Edit difference data:
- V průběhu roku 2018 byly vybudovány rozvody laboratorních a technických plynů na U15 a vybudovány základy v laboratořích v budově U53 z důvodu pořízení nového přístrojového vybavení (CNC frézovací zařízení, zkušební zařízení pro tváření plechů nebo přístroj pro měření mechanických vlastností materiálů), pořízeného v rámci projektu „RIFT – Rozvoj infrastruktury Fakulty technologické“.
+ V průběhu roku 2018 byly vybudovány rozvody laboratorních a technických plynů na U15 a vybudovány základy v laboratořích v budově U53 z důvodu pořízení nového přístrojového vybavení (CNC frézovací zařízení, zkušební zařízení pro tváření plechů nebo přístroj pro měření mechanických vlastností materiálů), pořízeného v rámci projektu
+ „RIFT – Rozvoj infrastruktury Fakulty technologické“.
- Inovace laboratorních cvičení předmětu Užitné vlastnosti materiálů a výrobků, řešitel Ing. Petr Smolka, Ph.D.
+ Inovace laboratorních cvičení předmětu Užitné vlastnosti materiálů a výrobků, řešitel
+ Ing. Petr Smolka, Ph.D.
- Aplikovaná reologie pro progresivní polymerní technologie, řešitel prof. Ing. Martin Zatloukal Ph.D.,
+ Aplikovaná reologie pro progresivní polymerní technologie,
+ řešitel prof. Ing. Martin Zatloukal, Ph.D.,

_Assignment:_ Reproduce all the records. Keep them exact, please.

_Result for this exercise:_
- V průběhu roku 2018 byly vybudovány rozvody laboratorních a technických plynů na U15 a vybudovány základy v laboratořích v budově U53 z důvodu pořízení nového přístrojového vybavení (CNC frézovací zařízení, zkušební zařízení pro tváření plechů nebo přístroj pro měření mechanických vlastností materiálů), pořízeného v rámci projektu „RIFT – Rozvoj infrastruktury Fakulty technologické“.
+ V průběhu roku 2018 byly vybudovány rozvody laboratorních a technických plynů na U15 a vybudovány základy v laboratořích v budově U53 z důvodu pořízení nového přístrojového vybavení (CNC frézovací zařízení, zkušební zařízení pro tváření plechů nebo přístroj pro měření mechanických vlastností materiálů), pořízeného v rámci projektu
+ „RIFT – Rozvoj infrastruktury Fakulty technologické“.
- Inovace laboratorních cvičení předmětu Užitné vlastnosti materiálů a výrobků, řešitel Ing. Petr Smolka, Ph.D.
+ Inovace laboratorních cvičení předmětu Užitné vlastnosti materiálů a výrobků, řešitel
+ Ing. Petr Smolka, Ph.D.
- Aplikovaná reologie pro progresivní polymerní technologie, řešitel prof. Ing. Martin Zatloukal Ph.D.,
+ Aplikovaná reologie pro progresivní polymerní technologie,
+ řešitel prof. Ing. Martin Zatloukal, Ph.D.,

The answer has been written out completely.